- #SYNC OFFICE 365 CALENDAR WITH OUTLOOK FOR MAC FOR MAC#
- #SYNC OFFICE 365 CALENDAR WITH OUTLOOK FOR MAC MAC OS#
- #SYNC OFFICE 365 CALENDAR WITH OUTLOOK FOR MAC PRO#
- #SYNC OFFICE 365 CALENDAR WITH OUTLOOK FOR MAC WINDOWS#
I mean, who needs access to Calendar Items that are a year or more old, right? Emails, sure, but Meetings & Appointments? I'm not holding my breath that that will ever happen.Īfter speaking with my IT Support Desk, I'm going to see if there's a way to change the retention on old Calendar Items that's independent of Email retention. In a perfect world, there would be an option you could set that only downloaded and sync'd a Shared Calendar when you actually selected it. After I removed all my Shared Calendars, my stats looked like this:īut the best part is that Outlook now launches and resumes from sleep in just a few seconds and the CPU spikes only last a few seconds before settling to under 10% and then under 1%. As soon as you remove them, Outlook will start deleting all these cached files out of your Outlook Profile folders. So what's the fix? Remove any Shared Calendars you absolutely do not need daily access to. Users/bill.smith/Library/Group Containers/UBF8T346G9.Office/Outlook/Outlook 15 Profiles/Main Profile/Data/EventsīTW, ever done a unfiltered Finder search using Spotlight and seen a ton of files with descriptions of "olk15_event" or "olk15_message" in the Kind column? You guessed it: those are your Calendar Items and Emails stored as INDIVIDUAL files in your Outlook Profile's directory structure. For example, Bill Smith would have his Calendar Items stored here: However, on MacOS it appears that Outlook uses a local SQLite DB to index the cached items but stores all of them (emails, calender items, etc.) as files deep inside your Outlook Profile directory.

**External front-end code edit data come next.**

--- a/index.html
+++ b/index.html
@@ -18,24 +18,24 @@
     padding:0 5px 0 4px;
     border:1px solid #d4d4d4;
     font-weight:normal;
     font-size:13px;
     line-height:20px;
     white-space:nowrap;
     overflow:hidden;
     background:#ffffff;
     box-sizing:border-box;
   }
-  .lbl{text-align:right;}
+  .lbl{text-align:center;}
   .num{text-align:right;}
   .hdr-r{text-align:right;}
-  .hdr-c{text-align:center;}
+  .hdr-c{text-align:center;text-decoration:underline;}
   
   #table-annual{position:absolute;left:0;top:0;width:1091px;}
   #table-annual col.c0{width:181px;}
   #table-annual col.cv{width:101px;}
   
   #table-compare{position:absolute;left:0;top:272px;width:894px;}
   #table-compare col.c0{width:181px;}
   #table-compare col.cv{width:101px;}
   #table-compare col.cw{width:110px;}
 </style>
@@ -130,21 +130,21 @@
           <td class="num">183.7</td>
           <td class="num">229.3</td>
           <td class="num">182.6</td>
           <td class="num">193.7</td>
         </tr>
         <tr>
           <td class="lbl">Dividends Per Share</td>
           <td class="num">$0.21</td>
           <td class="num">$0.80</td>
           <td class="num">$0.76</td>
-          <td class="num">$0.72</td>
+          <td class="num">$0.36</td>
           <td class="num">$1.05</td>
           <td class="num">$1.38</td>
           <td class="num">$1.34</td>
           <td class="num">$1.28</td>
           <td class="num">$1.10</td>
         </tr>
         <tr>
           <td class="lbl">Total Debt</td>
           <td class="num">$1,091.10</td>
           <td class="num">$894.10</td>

#SYNC OFFICE 365 CALENDAR WITH OUTLOOK FOR MAC WINDOWS#
In the Windows world, Outlook historically saved all this cached info in a single OST file. I'm not an Outlook expert, but know it creates a local cache of all your Outlook items so you can view them when you're offline. I presume that when you first open Outlook or resume from a sleep state, it triggers a Calendar sync and then chokes on all those Calendar Items and Reminders across your personal calendar AND ALL the Shared Calendars. The problem is that when you add that many calendars, Outlook both downloads all those calendar items to a local cache (more on that below) but also keeps ALL those calendars sync'd.

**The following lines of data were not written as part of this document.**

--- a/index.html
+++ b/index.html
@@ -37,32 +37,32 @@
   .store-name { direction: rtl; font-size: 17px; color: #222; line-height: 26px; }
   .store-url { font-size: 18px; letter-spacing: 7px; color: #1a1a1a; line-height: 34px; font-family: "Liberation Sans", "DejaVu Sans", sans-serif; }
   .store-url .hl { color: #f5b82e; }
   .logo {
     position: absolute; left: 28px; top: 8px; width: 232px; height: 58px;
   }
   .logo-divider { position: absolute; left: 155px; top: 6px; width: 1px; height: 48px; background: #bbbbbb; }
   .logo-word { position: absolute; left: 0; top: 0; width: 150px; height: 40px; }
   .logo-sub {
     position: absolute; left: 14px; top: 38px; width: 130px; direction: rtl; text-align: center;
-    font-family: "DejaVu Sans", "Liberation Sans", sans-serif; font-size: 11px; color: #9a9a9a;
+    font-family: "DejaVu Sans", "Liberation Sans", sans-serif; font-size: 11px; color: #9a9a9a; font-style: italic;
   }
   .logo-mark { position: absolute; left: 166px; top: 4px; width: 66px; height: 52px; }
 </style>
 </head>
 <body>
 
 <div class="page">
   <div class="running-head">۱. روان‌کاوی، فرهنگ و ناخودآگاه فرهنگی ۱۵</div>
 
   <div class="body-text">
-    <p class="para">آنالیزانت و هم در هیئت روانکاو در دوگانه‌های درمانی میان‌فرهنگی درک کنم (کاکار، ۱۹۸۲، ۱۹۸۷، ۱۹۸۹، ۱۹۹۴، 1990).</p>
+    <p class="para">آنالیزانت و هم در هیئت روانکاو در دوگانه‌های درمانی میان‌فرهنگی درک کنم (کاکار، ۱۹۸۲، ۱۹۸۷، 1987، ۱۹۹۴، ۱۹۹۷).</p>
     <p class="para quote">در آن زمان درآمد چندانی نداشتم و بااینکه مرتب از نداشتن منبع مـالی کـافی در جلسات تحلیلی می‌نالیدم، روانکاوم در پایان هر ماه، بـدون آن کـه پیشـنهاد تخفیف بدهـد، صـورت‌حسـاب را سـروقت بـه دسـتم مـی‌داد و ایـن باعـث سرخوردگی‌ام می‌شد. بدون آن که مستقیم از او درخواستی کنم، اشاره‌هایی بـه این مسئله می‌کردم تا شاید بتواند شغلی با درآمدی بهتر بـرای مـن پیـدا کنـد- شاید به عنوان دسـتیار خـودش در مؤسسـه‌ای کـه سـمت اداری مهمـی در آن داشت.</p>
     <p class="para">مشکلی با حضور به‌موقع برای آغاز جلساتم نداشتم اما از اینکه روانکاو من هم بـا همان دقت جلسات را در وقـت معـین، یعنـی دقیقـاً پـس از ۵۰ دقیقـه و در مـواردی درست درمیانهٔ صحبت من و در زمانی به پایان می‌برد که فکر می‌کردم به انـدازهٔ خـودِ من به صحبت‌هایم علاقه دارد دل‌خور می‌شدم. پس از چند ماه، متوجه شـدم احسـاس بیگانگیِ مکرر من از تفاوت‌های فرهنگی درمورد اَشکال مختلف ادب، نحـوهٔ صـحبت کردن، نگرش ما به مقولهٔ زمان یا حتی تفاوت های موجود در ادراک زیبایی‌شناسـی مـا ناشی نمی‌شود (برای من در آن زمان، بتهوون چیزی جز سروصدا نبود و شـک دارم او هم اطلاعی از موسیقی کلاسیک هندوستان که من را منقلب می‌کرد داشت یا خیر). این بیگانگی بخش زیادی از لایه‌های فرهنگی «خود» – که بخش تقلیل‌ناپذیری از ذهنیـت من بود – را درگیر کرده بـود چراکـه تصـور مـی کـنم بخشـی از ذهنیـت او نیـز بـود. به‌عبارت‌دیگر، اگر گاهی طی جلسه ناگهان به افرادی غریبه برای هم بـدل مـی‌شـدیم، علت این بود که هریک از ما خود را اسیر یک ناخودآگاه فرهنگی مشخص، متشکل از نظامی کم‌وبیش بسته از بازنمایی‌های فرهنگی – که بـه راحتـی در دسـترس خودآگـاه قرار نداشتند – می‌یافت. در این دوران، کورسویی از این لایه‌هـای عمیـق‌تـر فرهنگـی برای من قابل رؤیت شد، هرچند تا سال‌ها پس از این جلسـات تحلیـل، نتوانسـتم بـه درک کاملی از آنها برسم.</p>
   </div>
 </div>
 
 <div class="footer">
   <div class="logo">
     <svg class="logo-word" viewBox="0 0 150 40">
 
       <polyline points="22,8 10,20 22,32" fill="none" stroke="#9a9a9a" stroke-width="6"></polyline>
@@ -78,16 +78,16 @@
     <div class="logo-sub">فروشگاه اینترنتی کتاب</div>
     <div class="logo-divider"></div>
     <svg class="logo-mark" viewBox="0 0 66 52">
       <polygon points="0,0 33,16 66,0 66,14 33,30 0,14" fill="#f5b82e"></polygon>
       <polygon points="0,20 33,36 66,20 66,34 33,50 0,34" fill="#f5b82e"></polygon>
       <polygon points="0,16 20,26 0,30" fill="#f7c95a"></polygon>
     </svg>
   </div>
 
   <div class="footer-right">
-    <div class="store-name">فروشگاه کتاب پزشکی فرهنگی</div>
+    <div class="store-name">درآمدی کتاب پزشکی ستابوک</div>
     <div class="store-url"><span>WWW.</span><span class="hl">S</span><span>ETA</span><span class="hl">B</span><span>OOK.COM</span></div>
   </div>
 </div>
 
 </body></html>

They're handy because you can quickly toggle someone's calendar on to check availability, schedule meetings, etc. No, those are not typos, so WTH is happening?!? Here's what I speculate.įor convenience, I had added about 25 Shared Calendars to my Calendar view but never displayed more than 2 or 3 at once.
#SYNC OFFICE 365 CALENDAR WITH OUTLOOK FOR MAC MAC OS#
Mac OS Version: Version 11.5.1 (Build 20G80)

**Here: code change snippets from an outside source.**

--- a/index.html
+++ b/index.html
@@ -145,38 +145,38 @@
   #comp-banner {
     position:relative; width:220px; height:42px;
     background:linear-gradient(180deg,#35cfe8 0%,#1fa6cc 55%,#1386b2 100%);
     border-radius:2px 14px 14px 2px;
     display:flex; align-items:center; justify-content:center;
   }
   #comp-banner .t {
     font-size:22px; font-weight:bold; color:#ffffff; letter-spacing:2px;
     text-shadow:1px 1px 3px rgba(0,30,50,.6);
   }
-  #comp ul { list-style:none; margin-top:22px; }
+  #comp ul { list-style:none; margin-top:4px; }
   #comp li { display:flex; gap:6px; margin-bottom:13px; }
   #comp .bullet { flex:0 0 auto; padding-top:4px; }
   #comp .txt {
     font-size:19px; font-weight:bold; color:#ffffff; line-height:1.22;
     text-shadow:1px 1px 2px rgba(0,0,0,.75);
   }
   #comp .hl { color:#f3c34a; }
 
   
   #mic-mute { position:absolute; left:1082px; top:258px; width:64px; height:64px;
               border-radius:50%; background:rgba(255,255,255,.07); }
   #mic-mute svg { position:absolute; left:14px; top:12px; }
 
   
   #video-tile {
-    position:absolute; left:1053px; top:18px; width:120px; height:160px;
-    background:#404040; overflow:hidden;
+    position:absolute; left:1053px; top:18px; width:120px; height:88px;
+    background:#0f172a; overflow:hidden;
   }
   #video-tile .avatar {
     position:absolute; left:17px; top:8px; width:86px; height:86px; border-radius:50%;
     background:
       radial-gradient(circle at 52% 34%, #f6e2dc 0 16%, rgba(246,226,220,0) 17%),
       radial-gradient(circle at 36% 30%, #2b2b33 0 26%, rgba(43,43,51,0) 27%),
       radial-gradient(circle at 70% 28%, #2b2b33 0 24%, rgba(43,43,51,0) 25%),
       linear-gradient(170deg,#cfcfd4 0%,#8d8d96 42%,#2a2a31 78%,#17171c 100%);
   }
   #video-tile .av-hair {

#SYNC OFFICE 365 CALENDAR WITH OUTLOOK FOR MAC FOR MAC#
Here are my specs from an Outlook for Mac Diagnostic Log: Performance impact mostly seen when doing anything related to Calendar functions
When clicking to respond to a meeting reminder pop-up, spinning pinwheels of death for prolonged periods (sometimes several minutes). When viewed in Activity Monitor during these states, frequent "Outlook not responding" messages Slow to open and VERY slow to respond either when being launched from an active session or when resuming from a sleep state.Įxcessive and prolonged CPU utilization during either state mentioned above I've been fighting performance issues with Outlook for weeks/months and finally figured out the culprit (for me, at least): Shared Calendars.
#SYNC OFFICE 365 CALENDAR WITH OUTLOOK FOR MAC PRO#
Well, I've got a 2019 16" MacBook Pro with 32GB RAM and an Intel 8-core i9 CPU. Removing the Shared Calendars solved my performance issues. Tl dr: Having many Shared Calendars caused excessive CPU utilization & poor performance due to lengthy Outlook syncs.